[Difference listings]
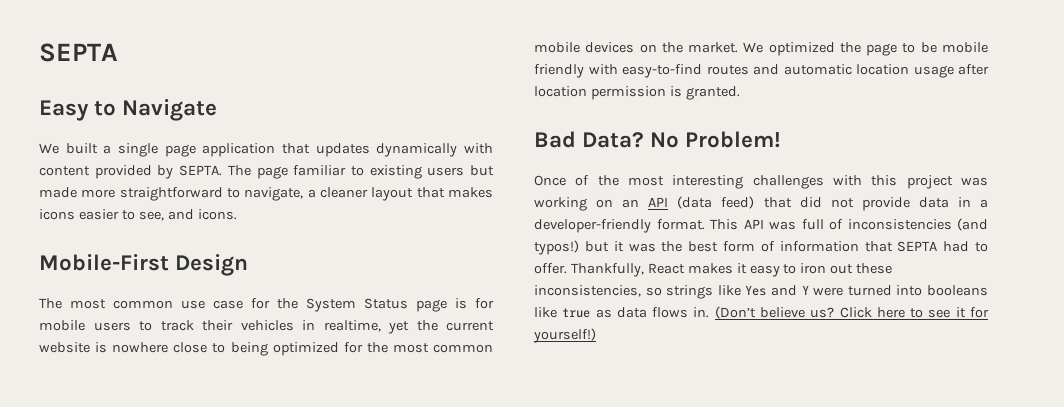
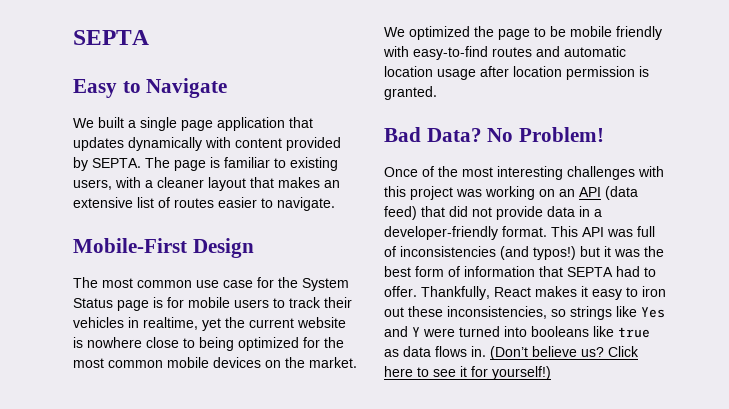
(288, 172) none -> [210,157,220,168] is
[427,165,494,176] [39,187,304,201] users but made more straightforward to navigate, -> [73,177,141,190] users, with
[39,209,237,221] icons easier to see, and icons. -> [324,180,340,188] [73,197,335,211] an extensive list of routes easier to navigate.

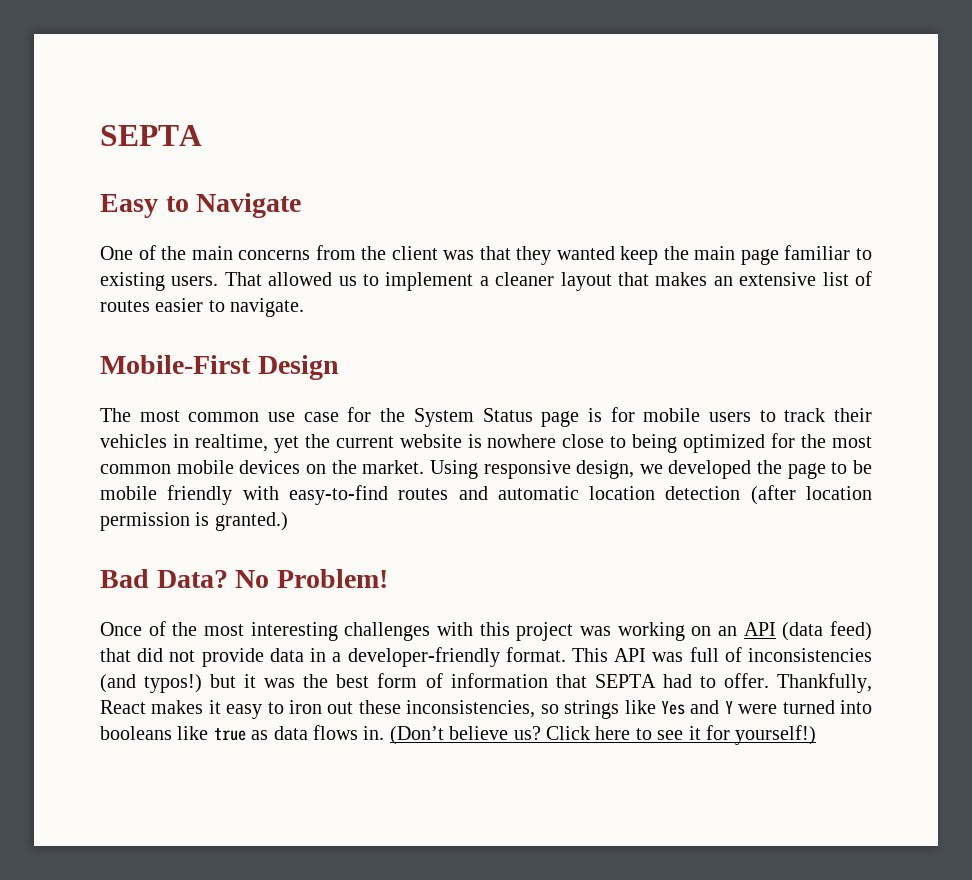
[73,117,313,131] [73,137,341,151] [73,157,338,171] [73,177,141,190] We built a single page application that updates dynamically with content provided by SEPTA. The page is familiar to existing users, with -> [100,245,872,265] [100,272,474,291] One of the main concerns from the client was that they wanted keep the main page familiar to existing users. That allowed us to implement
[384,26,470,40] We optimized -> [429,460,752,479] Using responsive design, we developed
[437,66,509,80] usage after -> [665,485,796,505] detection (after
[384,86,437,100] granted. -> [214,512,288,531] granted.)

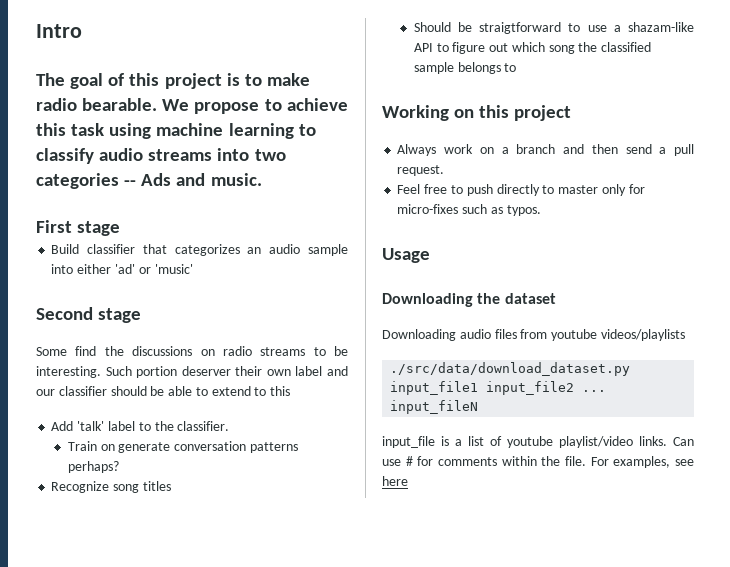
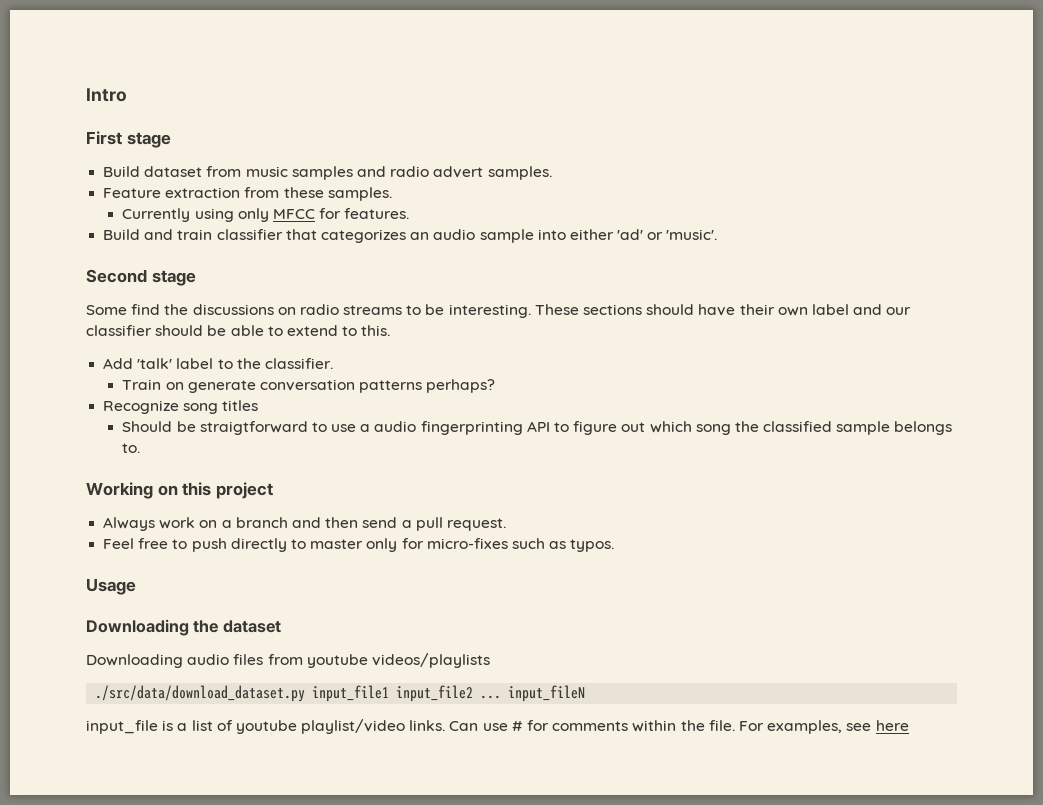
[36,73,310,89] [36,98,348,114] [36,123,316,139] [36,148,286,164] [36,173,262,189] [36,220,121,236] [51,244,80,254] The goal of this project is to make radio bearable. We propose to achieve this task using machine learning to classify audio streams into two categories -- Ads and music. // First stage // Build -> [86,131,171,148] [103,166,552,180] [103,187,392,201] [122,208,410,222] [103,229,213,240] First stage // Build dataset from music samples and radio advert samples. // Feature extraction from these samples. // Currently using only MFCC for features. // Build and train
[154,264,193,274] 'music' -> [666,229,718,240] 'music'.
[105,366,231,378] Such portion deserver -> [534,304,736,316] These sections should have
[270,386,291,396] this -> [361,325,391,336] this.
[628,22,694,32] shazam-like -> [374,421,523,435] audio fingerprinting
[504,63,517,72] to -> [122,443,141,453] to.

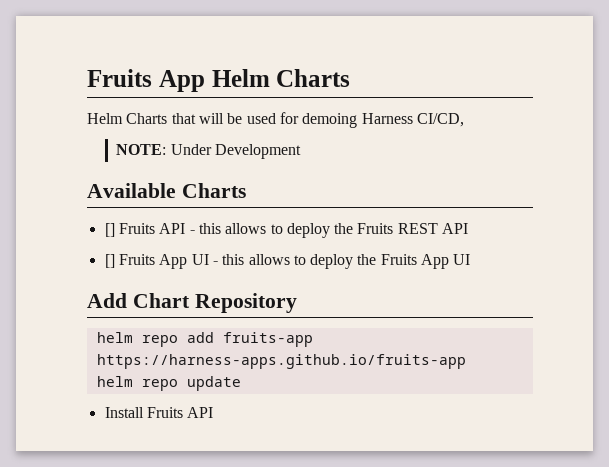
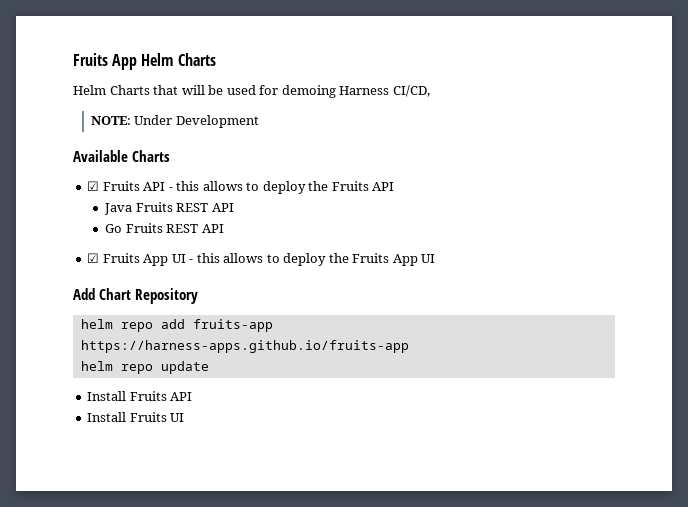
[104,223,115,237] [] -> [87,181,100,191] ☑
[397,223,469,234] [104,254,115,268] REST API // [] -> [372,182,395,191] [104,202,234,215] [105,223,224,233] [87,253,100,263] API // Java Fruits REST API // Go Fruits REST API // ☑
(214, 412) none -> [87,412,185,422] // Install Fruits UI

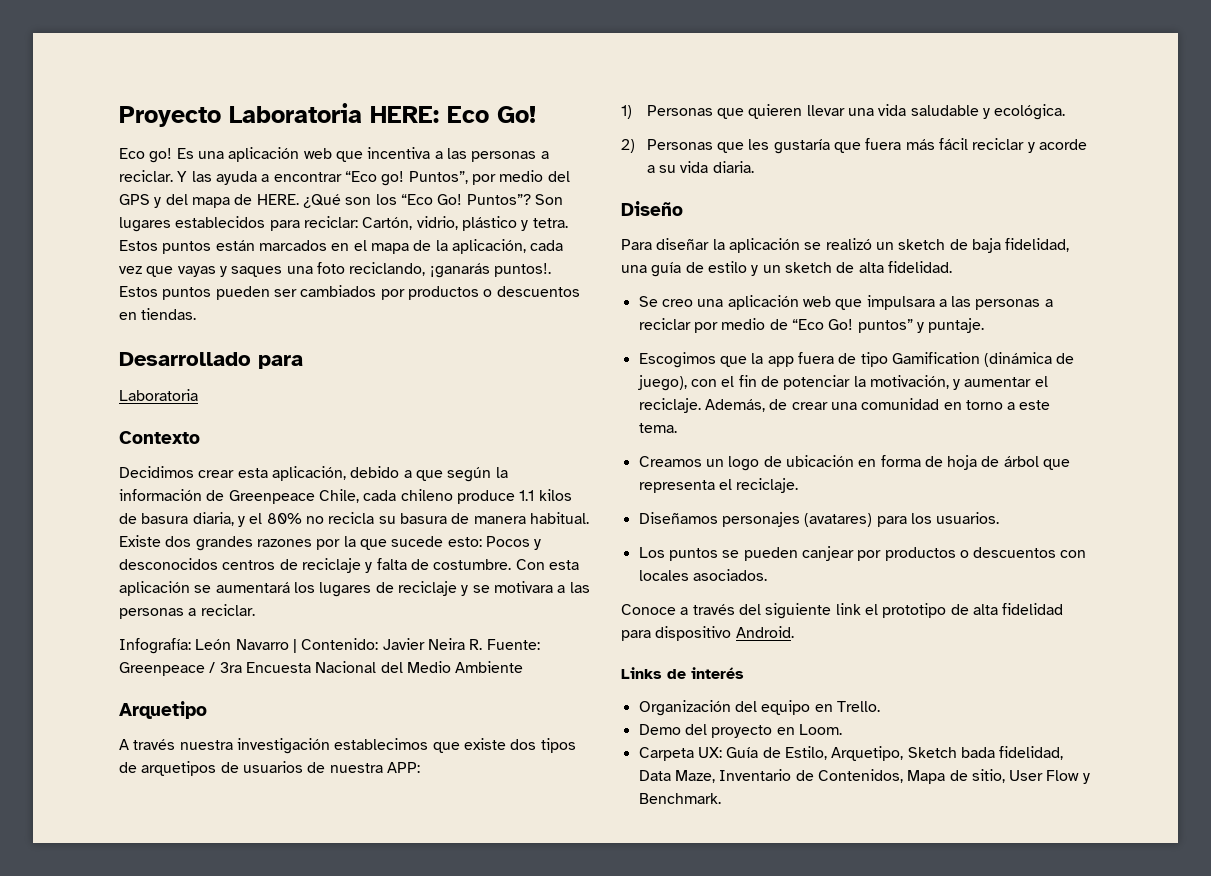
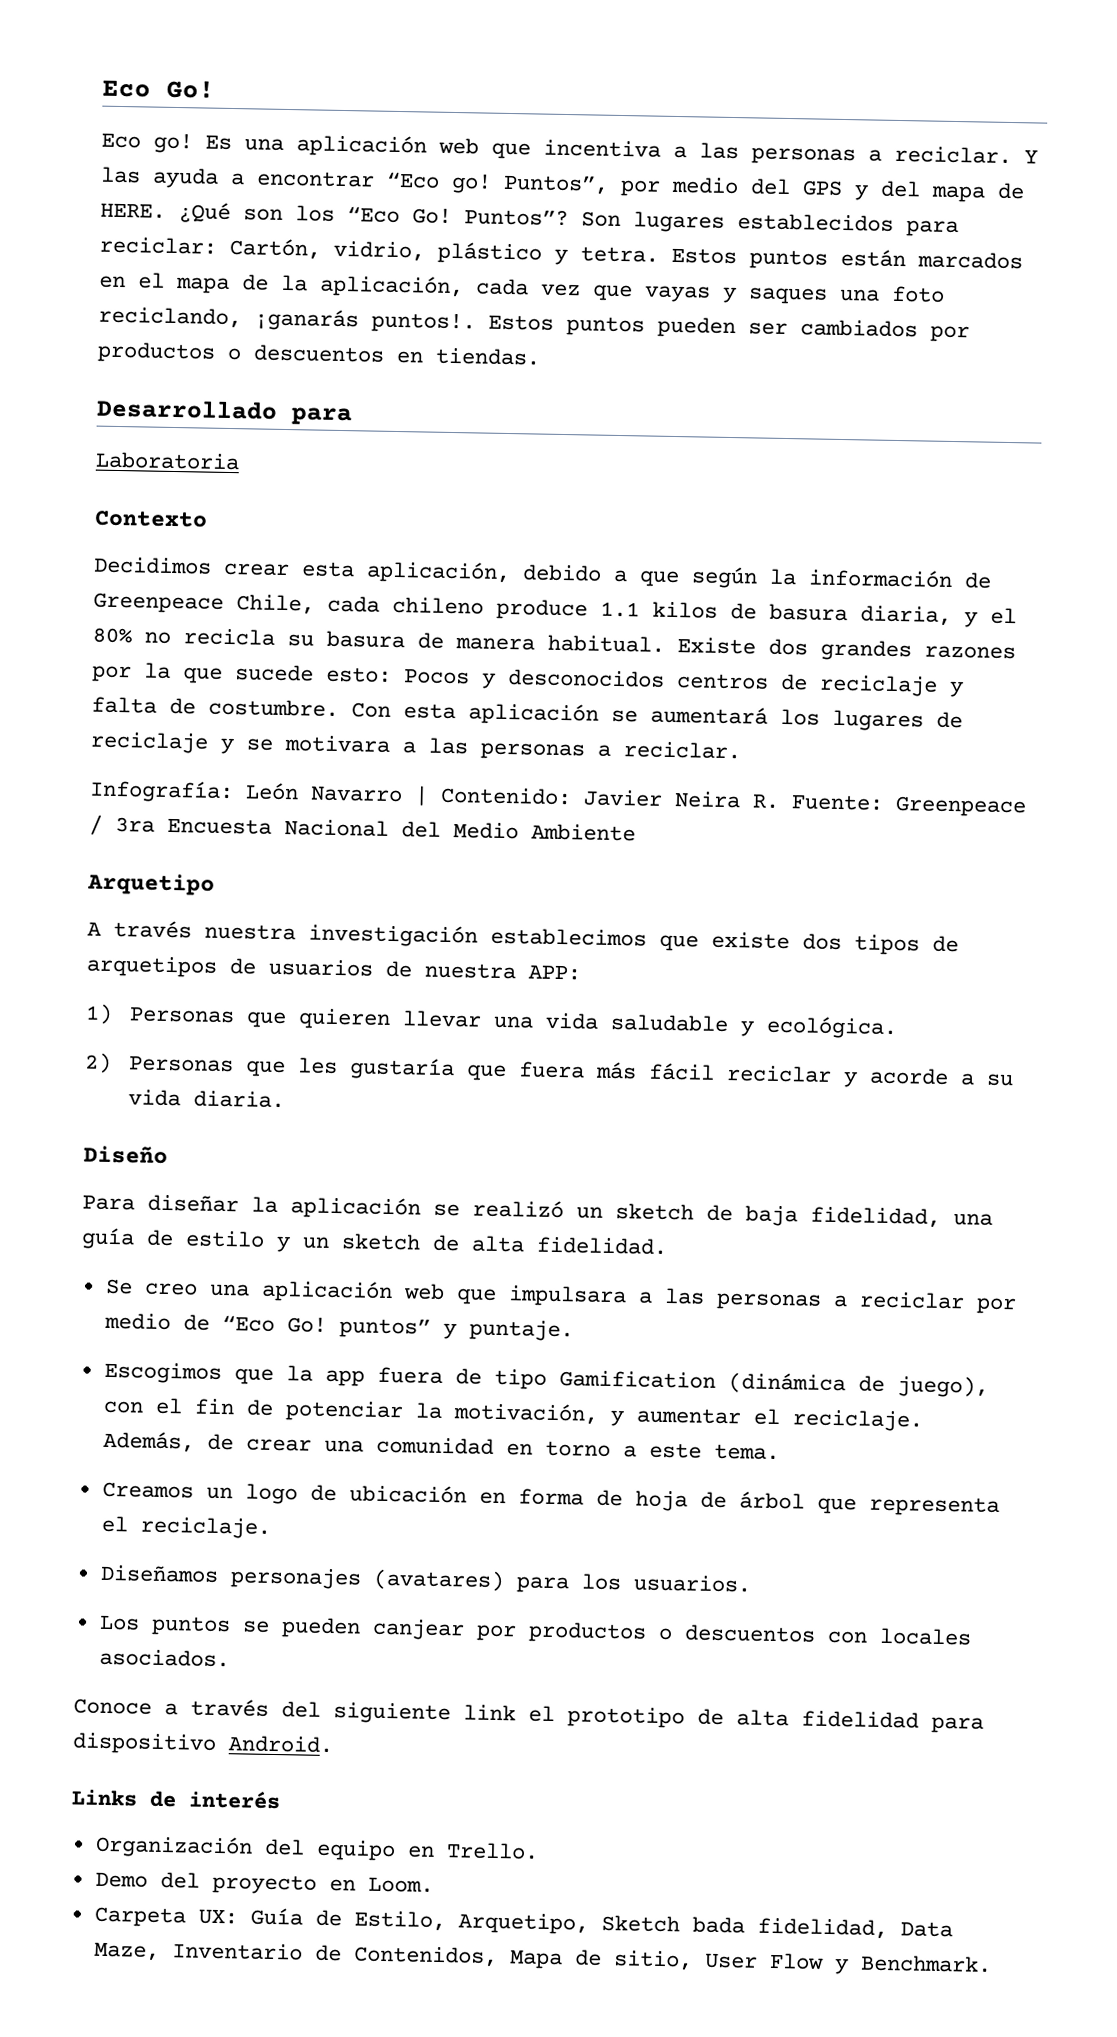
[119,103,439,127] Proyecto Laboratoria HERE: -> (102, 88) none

Exercise goal
A faithful, complete copy of the records above is required, one that contains no pictures.

Solution to this problem
(288, 172) none -> [210,157,220,168] is
[427,165,494,176] [39,187,304,201] users but made more straightforward to navigate, -> [73,177,141,190] users, with
[39,209,237,221] icons easier to see, and icons. -> [324,180,340,188] [73,197,335,211] an extensive list of routes easier to navigate.

[73,117,313,131] [73,137,341,151] [73,157,338,171] [73,177,141,190] We built a single page application that updates dynamically with content provided by SEPTA. The page is familiar to existing users, with -> [100,245,872,265] [100,272,474,291] One of the main concerns from the client was that they wanted keep the main page familiar to existing users. That allowed us to implement
[384,26,470,40] We optimized -> [429,460,752,479] Using responsive design, we developed
[437,66,509,80] usage after -> [665,485,796,505] detection (after
[384,86,437,100] granted. -> [214,512,288,531] granted.)

[36,73,310,89] [36,98,348,114] [36,123,316,139] [36,148,286,164] [36,173,262,189] [36,220,121,236] [51,244,80,254] The goal of this project is to make radio bearable. We propose to achieve this task using machine learning to classify audio streams into two categories -- Ads and music. // First stage // Build -> [86,131,171,148] [103,166,552,180] [103,187,392,201] [122,208,410,222] [103,229,213,240] First stage // Build dataset from music samples and radio advert samples. // Feature extraction from these samples. // Currently using only MFCC for features. // Build and train
[154,264,193,274] 'music' -> [666,229,718,240] 'music'.
[105,366,231,378] Such portion deserver -> [534,304,736,316] These sections should have
[270,386,291,396] this -> [361,325,391,336] this.
[628,22,694,32] shazam-like -> [374,421,523,435] audio fingerprinting
[504,63,517,72] to -> [122,443,141,453] to.

[104,223,115,237] [] -> [87,181,100,191] ☑
[397,223,469,234] [104,254,115,268] REST API // [] -> [372,182,395,191] [104,202,234,215] [105,223,224,233] [87,253,100,263] API // Java Fruits REST API // Go Fruits REST API // ☑
(214, 412) none -> [87,412,185,422] // Install Fruits UI

[119,103,439,127] Proyecto Laboratoria HERE: -> (102, 88) none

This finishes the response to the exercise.